Exercise objective: Extract the text of every entry below exactly; leave images out.

(Collected data)
◇ ◇ ◇ ◇ ◇

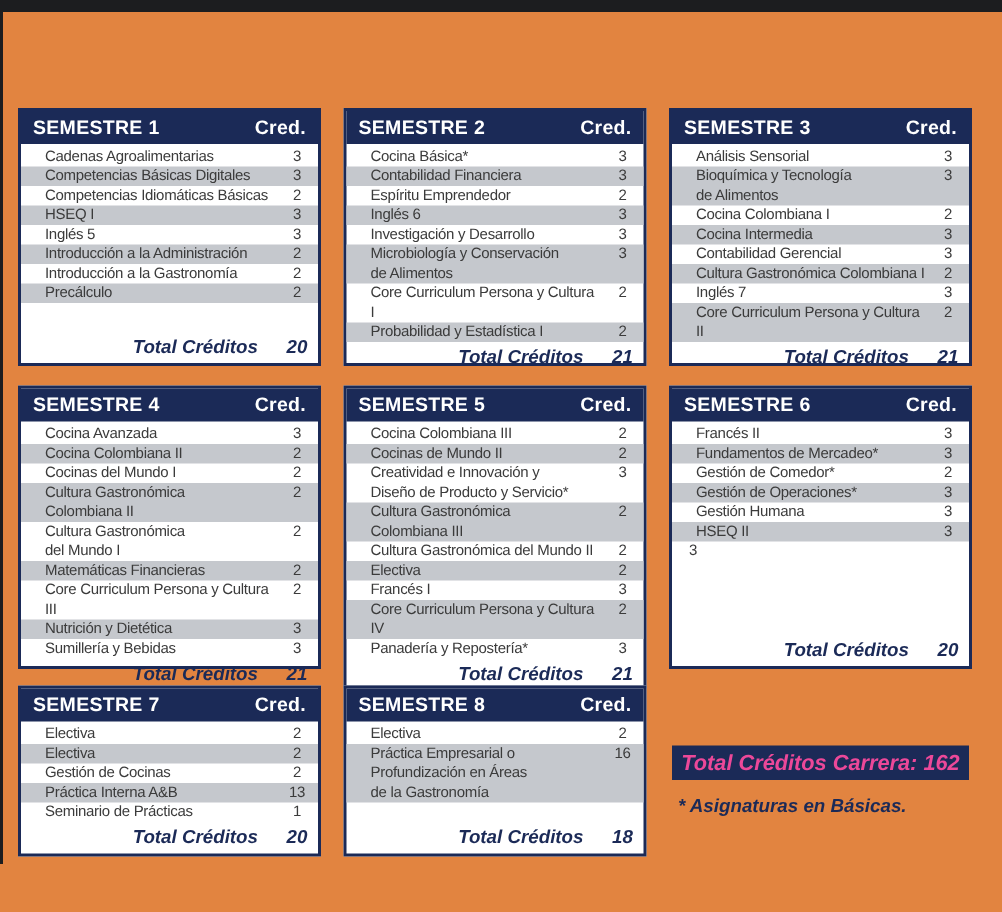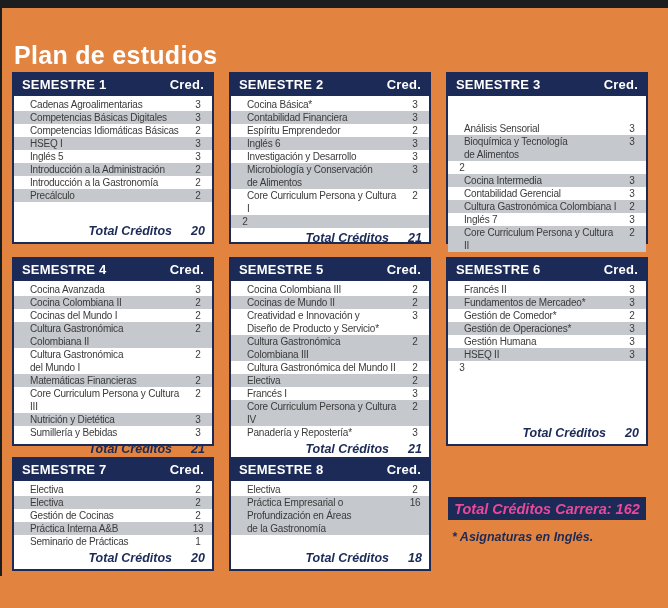"Plan de estudios" h1.page-title { html: <h1>Plan de estudios</h1> -> none }
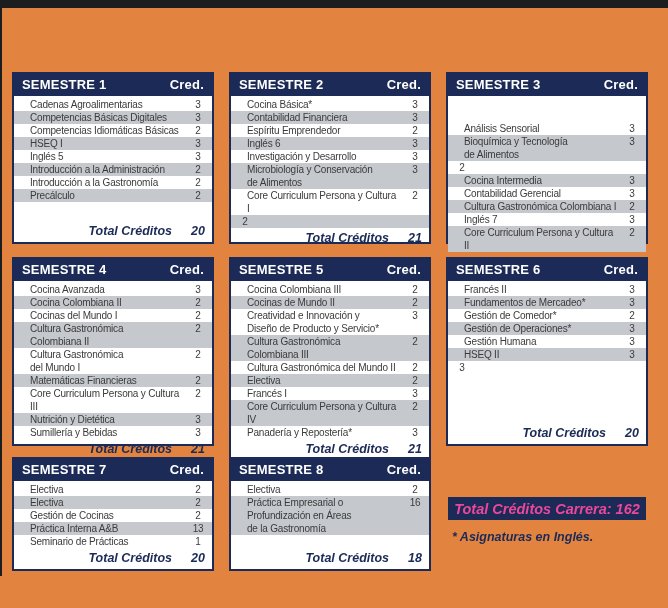"SEMESTRE 3" div.card { gap: 24px -> none }
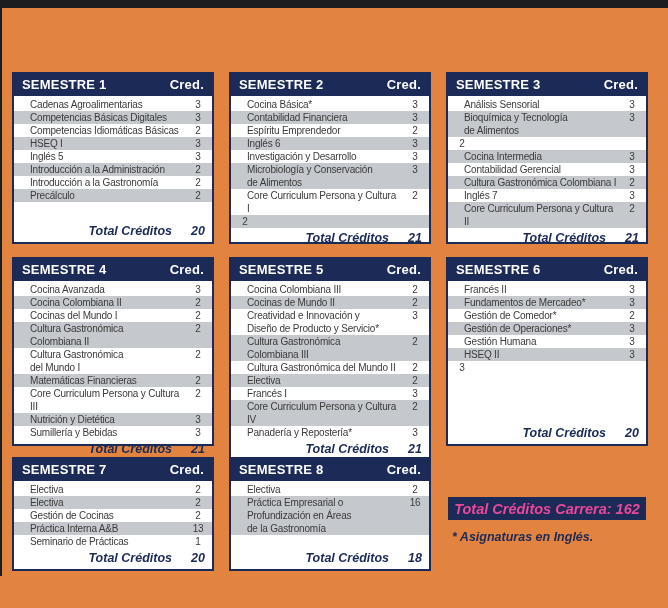"Cocina Colombiana I" span.cname { html: none -> <span>Cocina Colombiana I</span> }
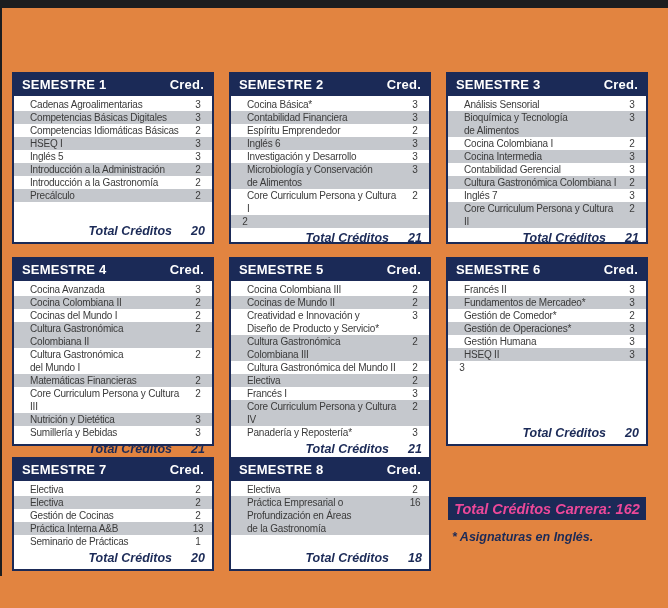"Probabilidad y Estadística I" span.cname { html: none -> <span>Probabilidad y Estadística I</span> }
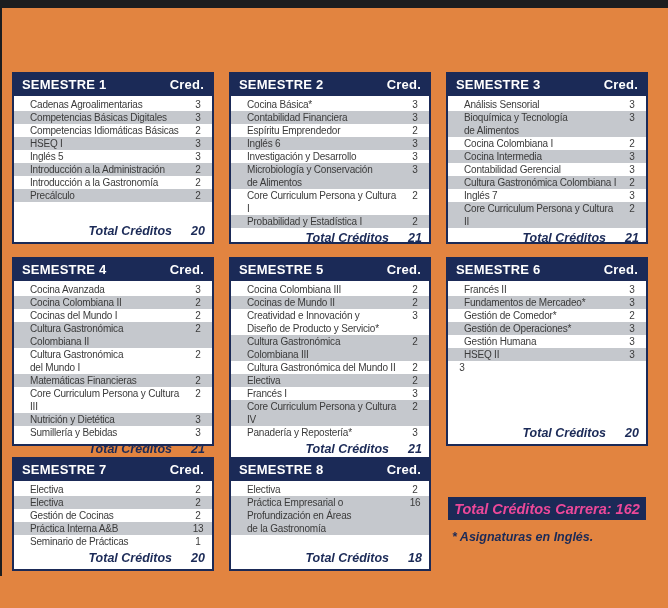"* Asignaturas en Inglés." div.footnote { text: Inglés -> Básicas }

◇ ◇ ◇ ◇ ◇

Answer below:
"Plan de estudios" h1.page-title { html: <h1>Plan de estudios</h1> -> none }
"SEMESTRE 3" div.card { gap: 24px -> none }
"Cocina Colombiana I" span.cname { html: none -> <span>Cocina Colombiana I</span> }
"Probabilidad y Estadística I" span.cname { html: none -> <span>Probabilidad y Estadística I</span> }
"* Asignaturas en Inglés." div.footnote { text: Inglés -> Básicas }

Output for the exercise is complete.